**WHAT TO PRODUCE**
Your reply should be made up of every line in the records below that holds the string "color".

..............................

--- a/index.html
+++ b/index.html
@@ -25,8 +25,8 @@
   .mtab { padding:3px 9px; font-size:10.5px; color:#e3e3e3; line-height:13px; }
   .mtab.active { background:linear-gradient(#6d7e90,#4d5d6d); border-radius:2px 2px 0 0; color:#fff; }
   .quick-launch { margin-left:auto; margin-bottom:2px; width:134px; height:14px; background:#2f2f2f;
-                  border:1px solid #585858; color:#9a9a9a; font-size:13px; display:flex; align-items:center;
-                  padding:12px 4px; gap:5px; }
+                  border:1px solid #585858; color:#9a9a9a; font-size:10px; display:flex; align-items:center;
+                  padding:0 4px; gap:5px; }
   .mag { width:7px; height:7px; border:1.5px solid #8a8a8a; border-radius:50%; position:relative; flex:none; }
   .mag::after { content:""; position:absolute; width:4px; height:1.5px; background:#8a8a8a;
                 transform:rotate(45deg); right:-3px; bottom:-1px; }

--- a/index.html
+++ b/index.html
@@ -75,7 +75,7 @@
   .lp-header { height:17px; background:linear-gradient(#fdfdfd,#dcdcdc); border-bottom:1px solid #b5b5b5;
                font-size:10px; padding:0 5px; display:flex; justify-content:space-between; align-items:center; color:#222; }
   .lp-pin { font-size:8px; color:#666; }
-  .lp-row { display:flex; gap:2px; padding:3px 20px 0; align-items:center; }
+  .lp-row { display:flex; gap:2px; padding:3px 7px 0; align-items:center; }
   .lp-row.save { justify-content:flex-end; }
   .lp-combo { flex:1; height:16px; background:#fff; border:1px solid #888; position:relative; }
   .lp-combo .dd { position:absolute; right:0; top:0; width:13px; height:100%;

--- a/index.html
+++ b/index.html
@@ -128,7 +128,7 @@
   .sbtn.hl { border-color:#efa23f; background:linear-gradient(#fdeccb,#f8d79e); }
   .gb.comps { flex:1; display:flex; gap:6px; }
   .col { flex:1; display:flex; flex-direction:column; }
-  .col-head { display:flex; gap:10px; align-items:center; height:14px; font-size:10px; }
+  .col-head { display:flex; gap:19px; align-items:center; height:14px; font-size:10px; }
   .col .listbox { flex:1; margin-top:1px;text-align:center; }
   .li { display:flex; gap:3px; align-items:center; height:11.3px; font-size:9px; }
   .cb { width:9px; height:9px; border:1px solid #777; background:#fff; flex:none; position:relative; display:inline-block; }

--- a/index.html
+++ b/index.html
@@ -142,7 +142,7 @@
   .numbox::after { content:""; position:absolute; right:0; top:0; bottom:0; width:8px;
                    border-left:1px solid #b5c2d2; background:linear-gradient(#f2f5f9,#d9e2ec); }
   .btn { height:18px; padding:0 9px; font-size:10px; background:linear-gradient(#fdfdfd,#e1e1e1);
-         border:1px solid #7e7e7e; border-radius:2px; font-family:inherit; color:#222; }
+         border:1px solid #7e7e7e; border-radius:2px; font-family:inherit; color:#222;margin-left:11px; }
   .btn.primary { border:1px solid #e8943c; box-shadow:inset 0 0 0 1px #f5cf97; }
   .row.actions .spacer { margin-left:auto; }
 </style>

..............................

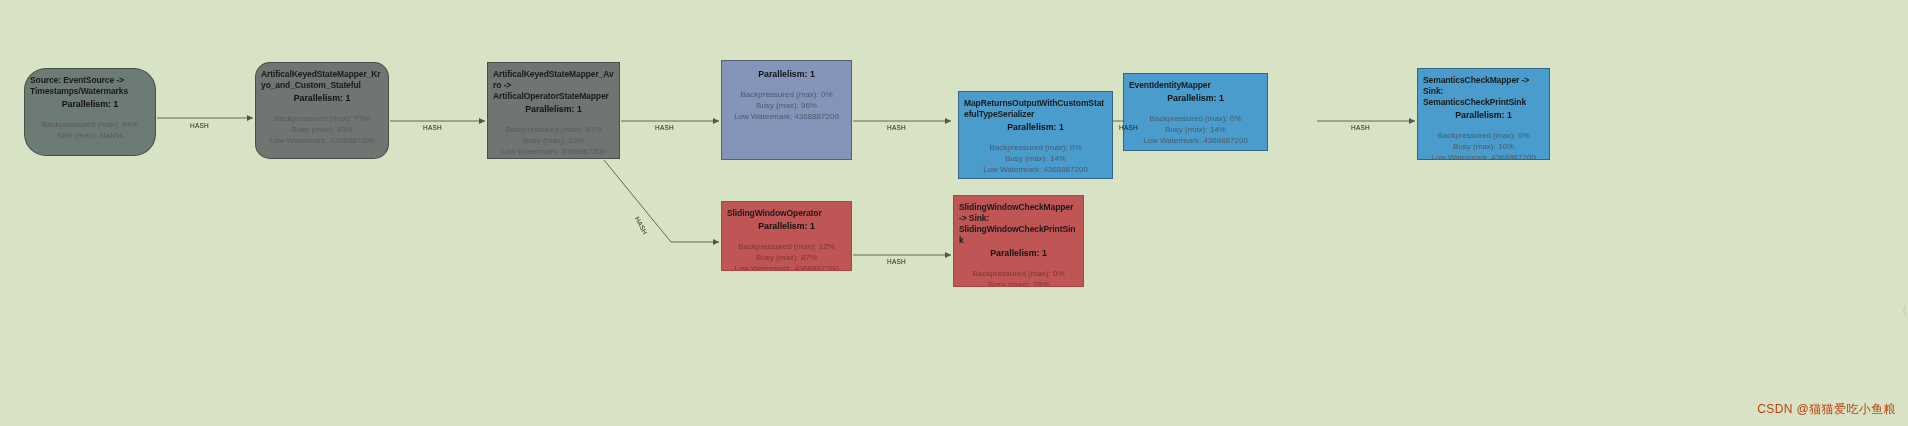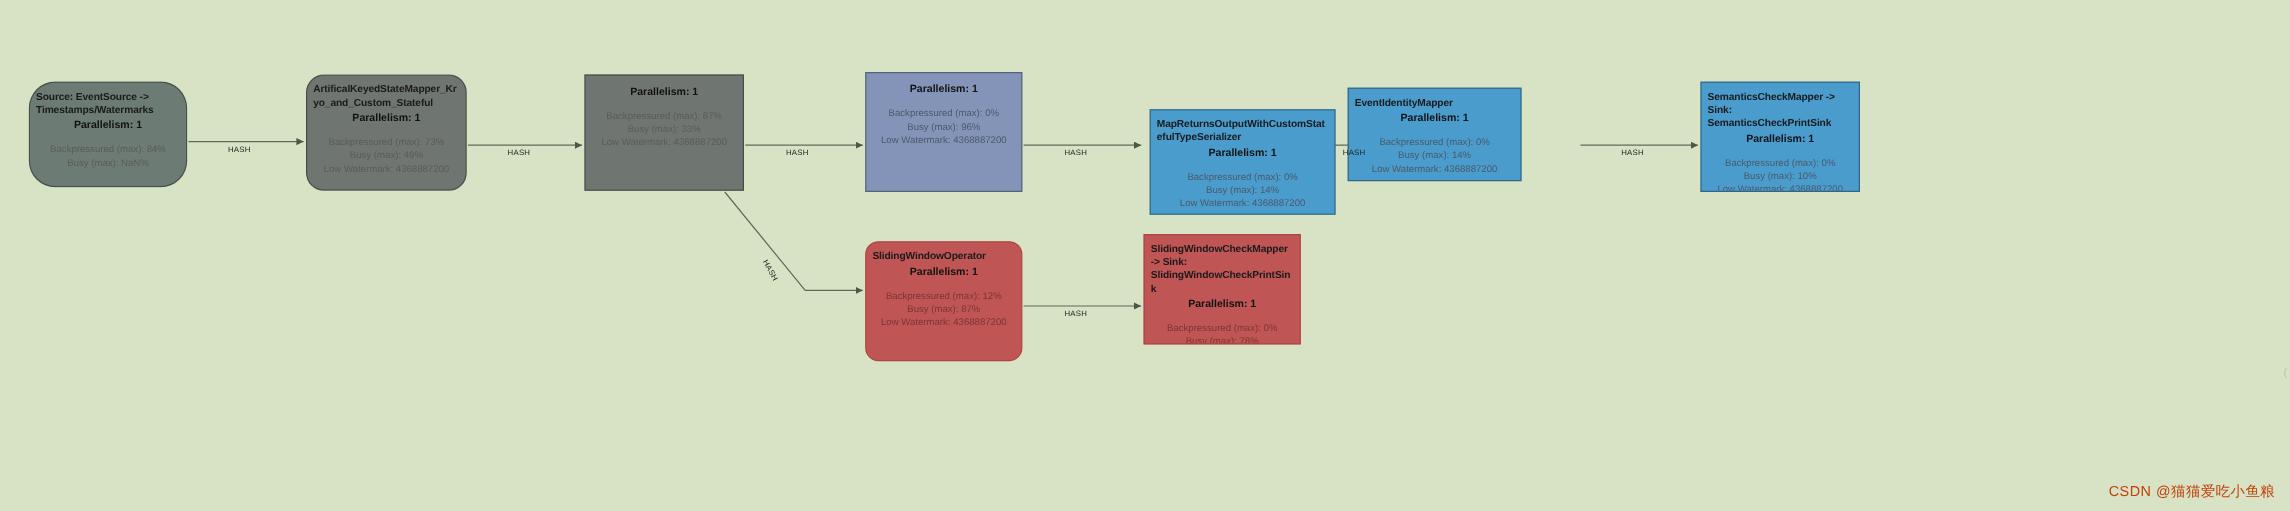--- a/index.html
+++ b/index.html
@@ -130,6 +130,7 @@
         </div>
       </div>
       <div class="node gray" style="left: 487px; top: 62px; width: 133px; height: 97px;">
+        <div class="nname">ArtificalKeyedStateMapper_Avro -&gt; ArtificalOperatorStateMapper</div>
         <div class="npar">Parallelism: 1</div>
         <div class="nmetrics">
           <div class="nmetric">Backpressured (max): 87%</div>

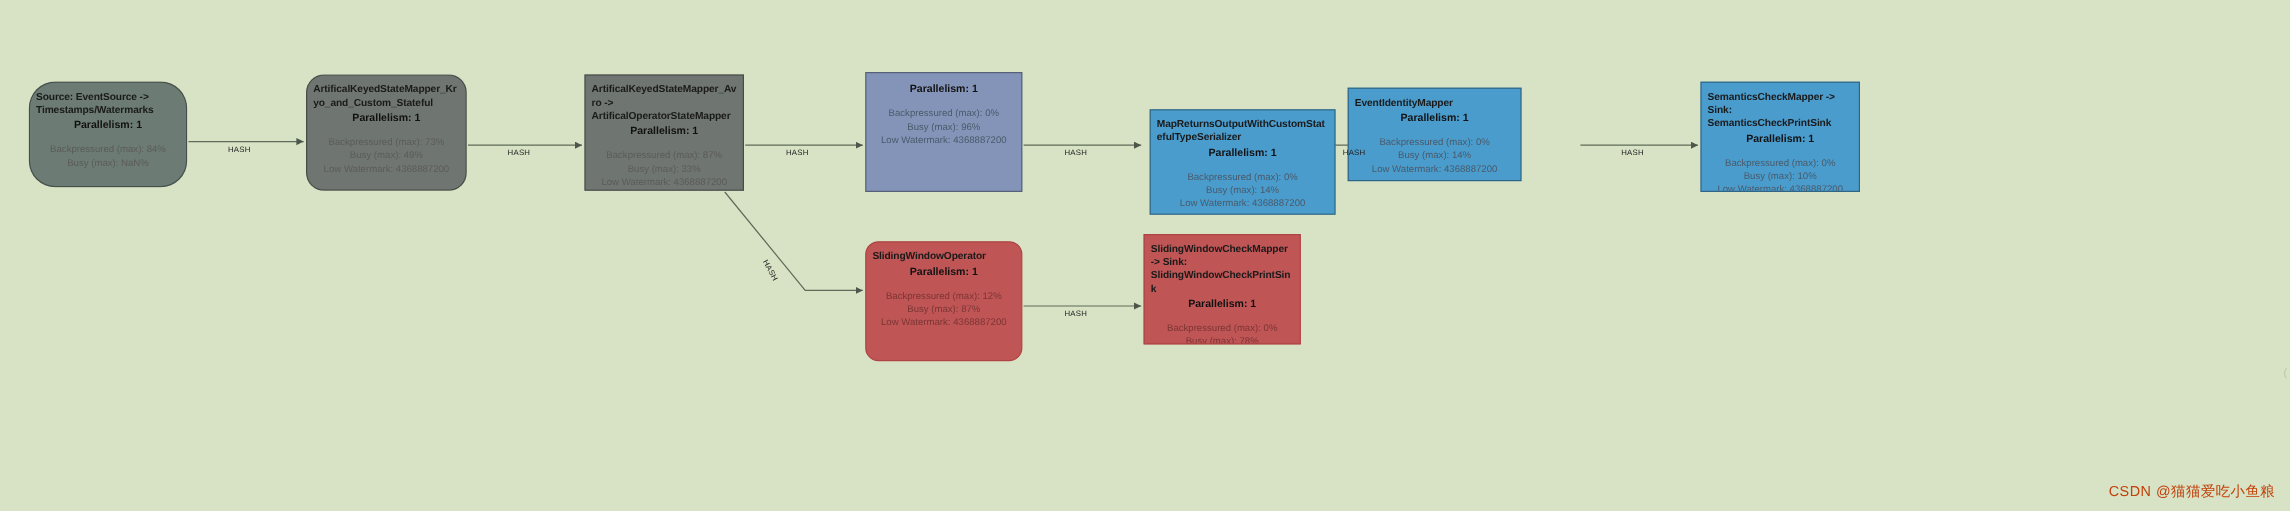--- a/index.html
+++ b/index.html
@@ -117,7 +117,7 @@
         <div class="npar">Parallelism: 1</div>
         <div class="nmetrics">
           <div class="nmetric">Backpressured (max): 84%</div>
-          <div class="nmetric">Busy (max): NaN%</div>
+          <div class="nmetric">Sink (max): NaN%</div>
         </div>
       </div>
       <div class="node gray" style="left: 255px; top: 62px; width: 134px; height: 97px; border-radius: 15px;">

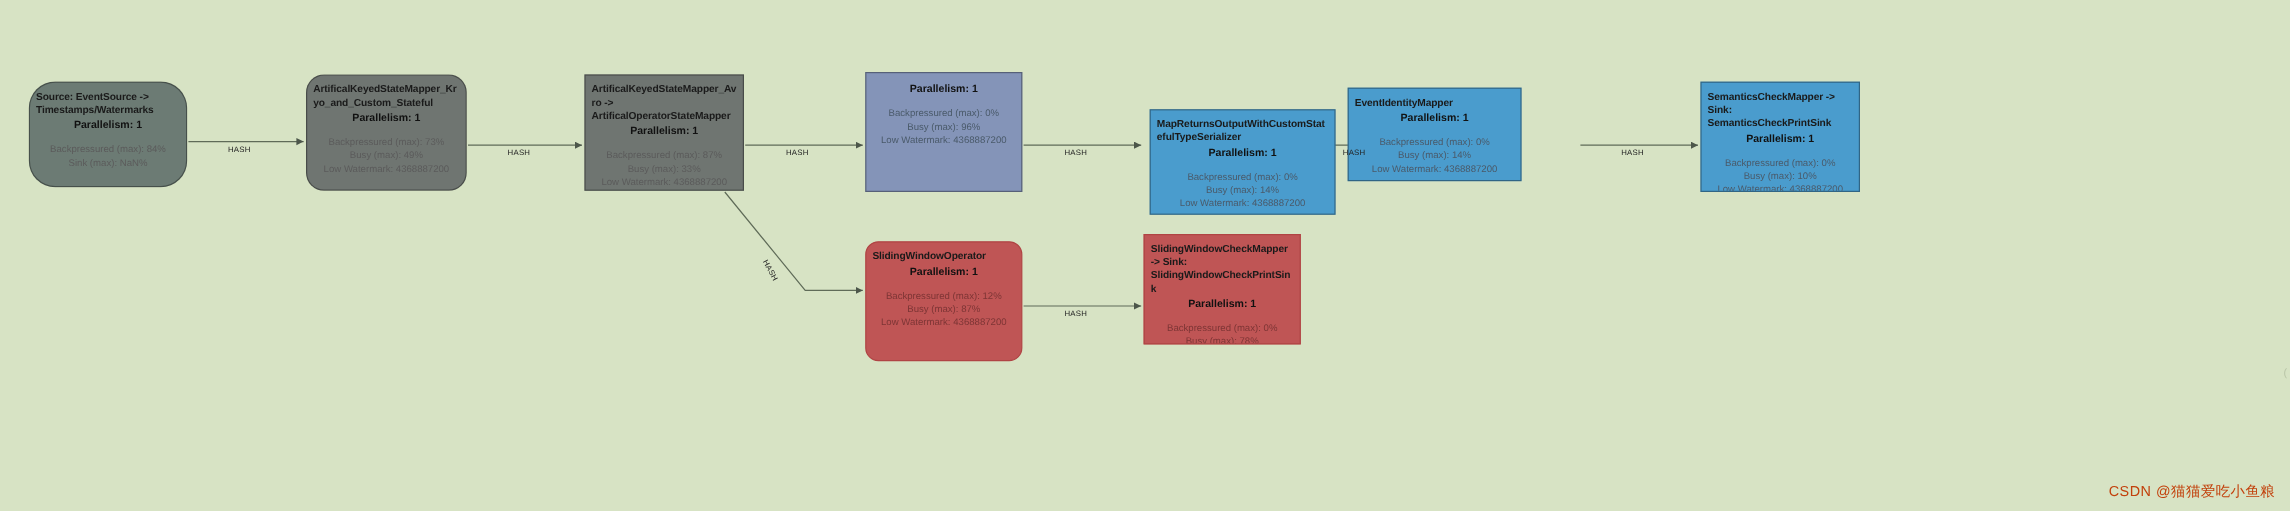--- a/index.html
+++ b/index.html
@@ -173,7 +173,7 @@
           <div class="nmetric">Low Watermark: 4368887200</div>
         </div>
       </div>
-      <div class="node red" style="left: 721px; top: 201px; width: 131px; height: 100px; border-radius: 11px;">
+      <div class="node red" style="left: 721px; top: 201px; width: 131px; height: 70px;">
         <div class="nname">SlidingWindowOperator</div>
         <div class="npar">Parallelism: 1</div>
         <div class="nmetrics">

..............................

**ANSWER BOX**
   .mtab { padding:3px 9px; font-size:10.5px; color:#e3e3e3; line-height:13px; }
   .mtab.active { background:linear-gradient(#6d7e90,#4d5d6d); border-radius:2px 2px 0 0; color:#fff; }
-                  border:1px solid #585858; color:#9a9a9a; font-size:13px; display:flex; align-items:center;
+                  border:1px solid #585858; color:#9a9a9a; font-size:10px; display:flex; align-items:center;
                font-size:10px; padding:0 5px; display:flex; justify-content:space-between; align-items:center; color:#222; }
   .lp-pin { font-size:8px; color:#666; }
   .sbtn.hl { border-color:#efa23f; background:linear-gradient(#fdeccb,#f8d79e); }
-         border:1px solid #7e7e7e; border-radius:2px; font-family:inherit; color:#222; }
+         border:1px solid #7e7e7e; border-radius:2px; font-family:inherit; color:#222;margin-left:11px; }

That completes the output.